The three LLM costs nobody talks about (and how to find yours)

By LLMTest Team · Apr 21, 2026 · 4 min read costprompt-engineeringvibe-coders
On this page

On this page

  1. 1. Thinking tokens
  2. 2. Retries on broken JSON
  3. 3. Prompt bloat
  4. How to audit your own app

If you're building a side project on top of an LLM, your monthly bill has three line items the dashboard won't show you. They're the reason "I switched to a cheaper model" rarely cuts costs as much as you expect.

This is a quick tour of all three, how to spot them in your own app, and what to do once you do. If you want the headline rates first, check our LLM API pricing comparison.

1. Thinking tokens

Reasoning models — o1, o3, Claude Sonnet 3.7 with thinking, Gemini 2.0 Flash Thinking — bill you for tokens you never see. The model "thinks" for a while, emits a block of hidden reasoning, and then gives you the actual answer. Both halves cost money. The thinking half is often 5–10x longer than the answer.

If you switched from a non-reasoning model to a reasoning one because benchmarks said it was smarter, check your bill. A single "what's the capital of France" style call can cost 3,000 tokens when 20 would have done.
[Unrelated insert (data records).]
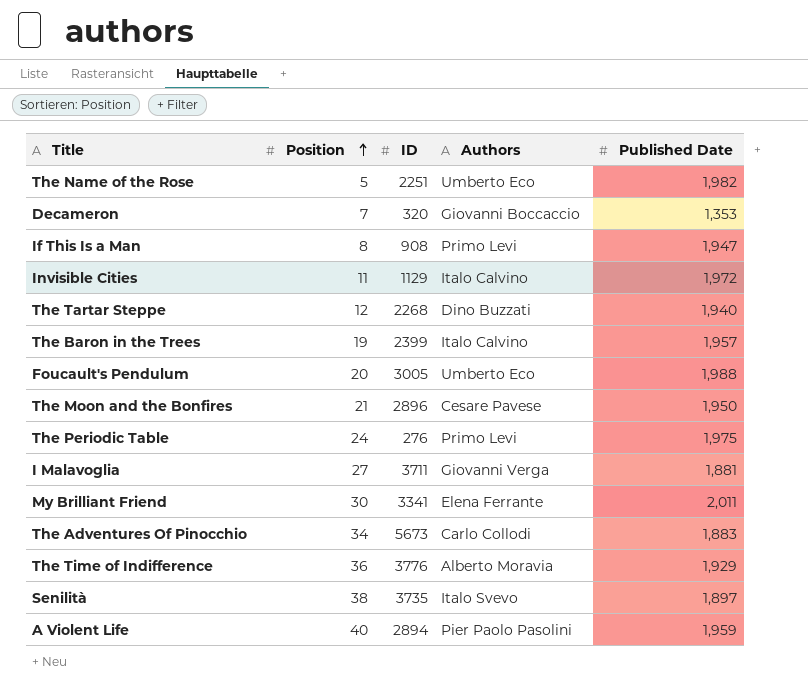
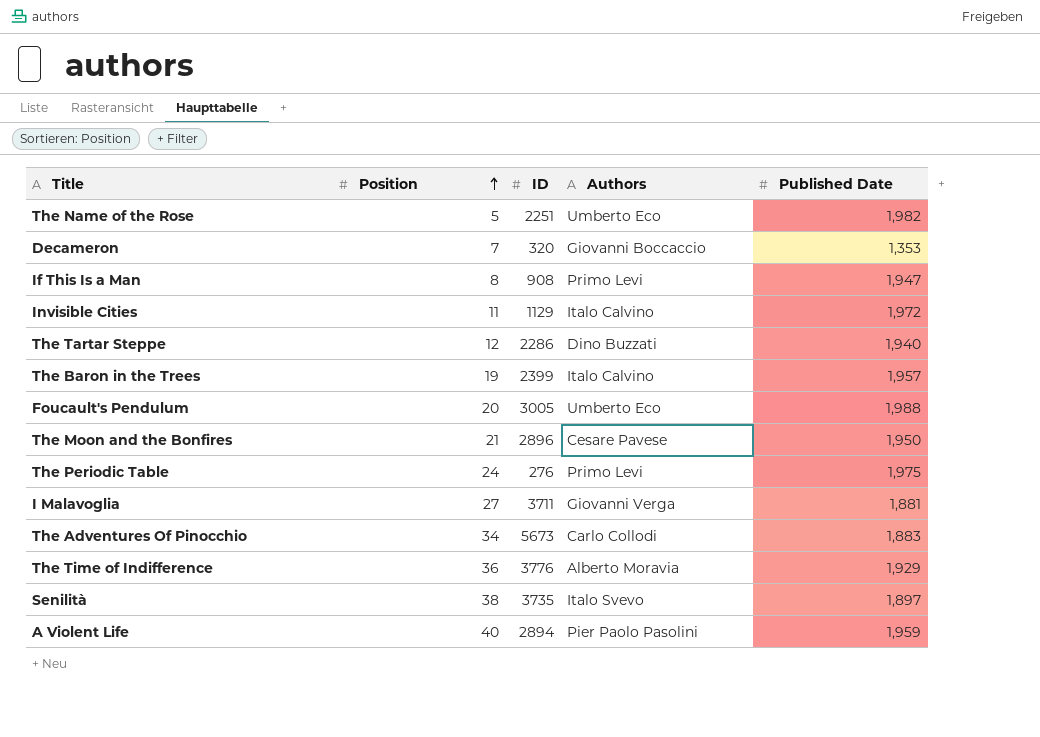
row My Brilliant Friend: 30 | 3341 | Elena Ferrante | 2,011 -> none
The Tartar Steppe | ID: 2268 -> 2286

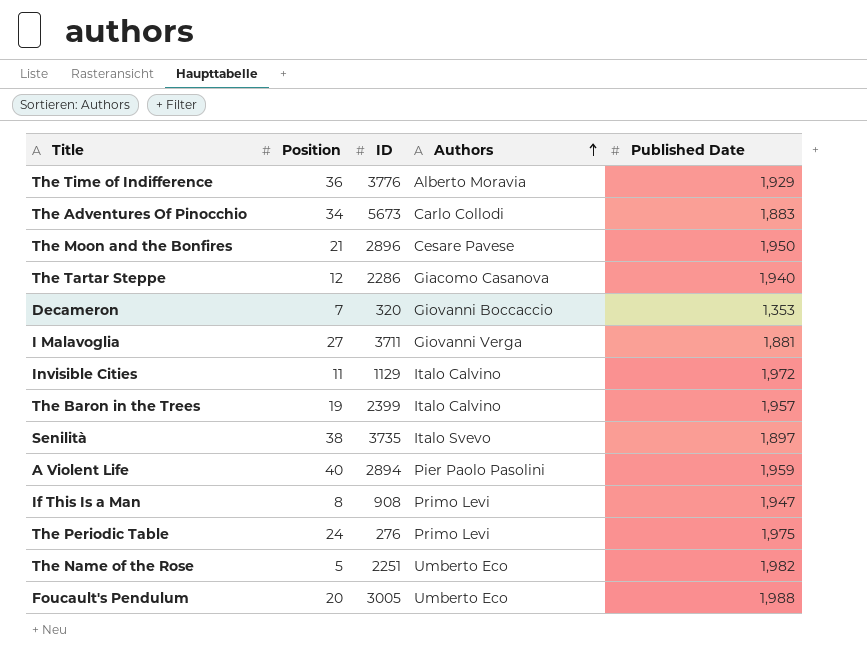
row order: Position ascending -> Authors ascending
The Tartar Steppe | Authors: Dino Buzzati -> Giacomo Casanova

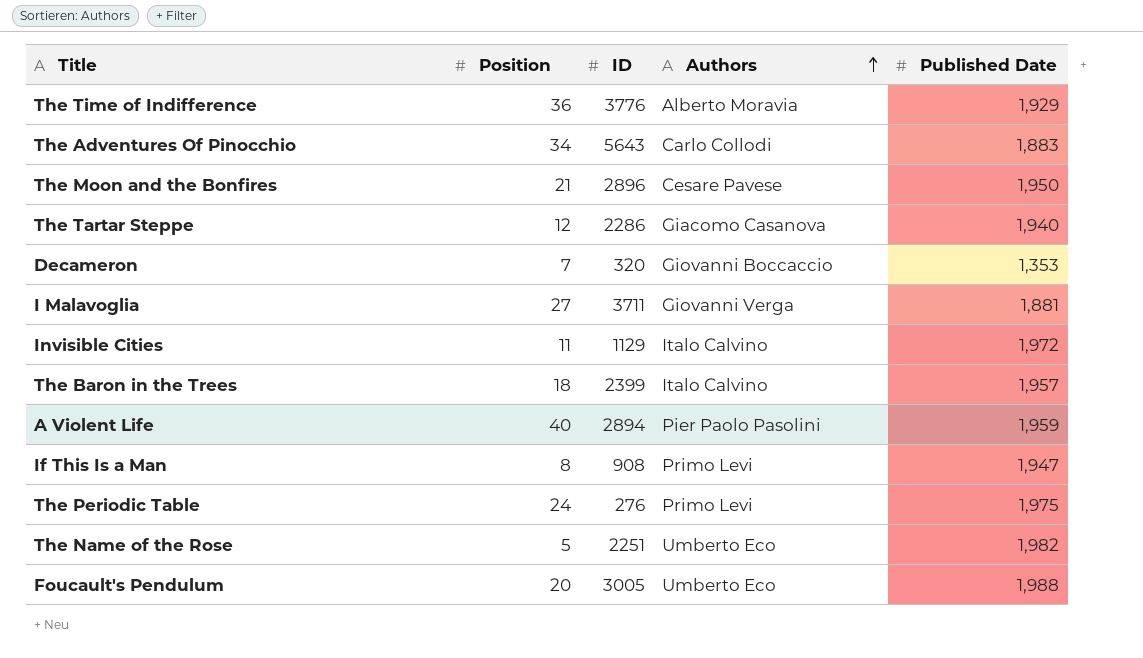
row Senilità: 38 | 3735 | Italo Svevo | 1,897 -> none
The Adventures Of Pinocchio | ID: 5673 -> 5643
The Baron in the Trees | Position: 19 -> 18

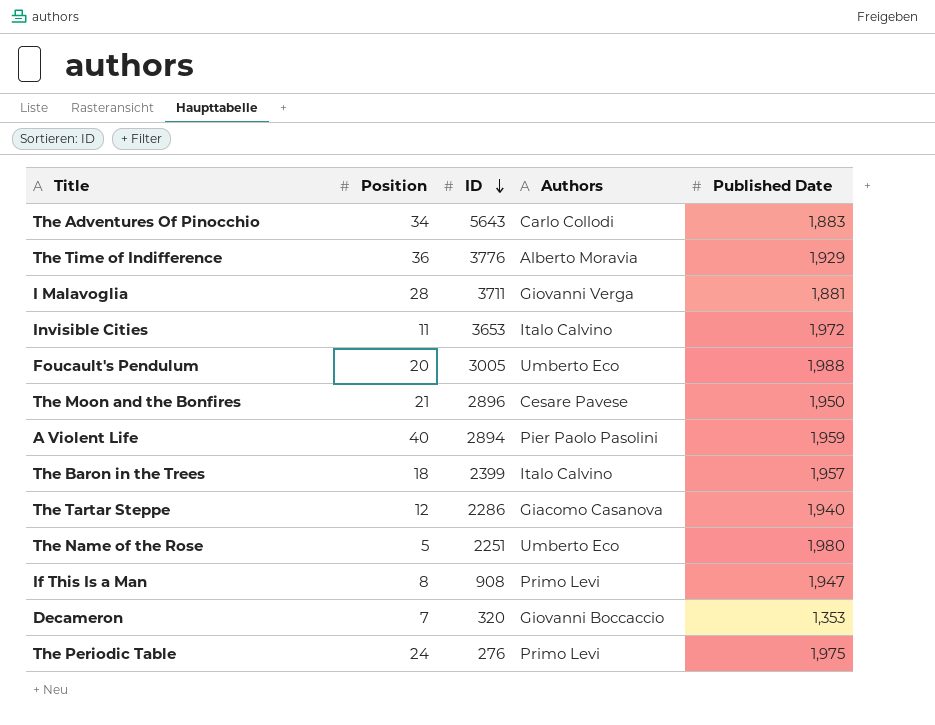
row order: Authors ascending -> ID descending
I Malavoglia | Position: 27 -> 28
Invisible Cities | ID: 1129 -> 3653
The Name of the Rose | Published Date: 1,982 -> 1,980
What to do: for anything that doesn't actually need multi-step reasoning — classification, extraction, short rewrites, simple Q&A — use a non-reasoning model. Reasoning models earn their keep on hard problems, not on the 80% of your traffic that's trivial.

2. Retries on broken JSON

If you use response_format: json_object or just prompt "return JSON" and parse the output yourself, you're probably retrying more than you think. LLMs hallucinate trailing commas, drop closing braces, wrap valid JSON in prose, or invent keys that don't exist in your schema.

Most apps handle this with a retry loop: catch the parse error, re-ask the model, hope it works the second time. Each retry is another full-price call.

A rough rule: if you're seeing 5% JSON failures and retrying once, your JSON-mode features cost about 5% more than you think. If you're retrying up to 3 times, it's worse — a small percentage of requests eat 3–4x the tokens.

What to do: log every retry. If you're using LLMTest, JSON repair is automatic — the proxy fixes broken JSON before the retry counter even increments. If you're not, at minimum add a schema validator and fail fast on obviously-irrecoverable output instead of letting the model try three more times. Once JSON retries are under control, the next layer is provider-level fallback: routing to a secondary model when the primary returns hard errors or soft failures.

3. Prompt bloat

The prompt you shipped six months ago is probably twice as long as it needs to be.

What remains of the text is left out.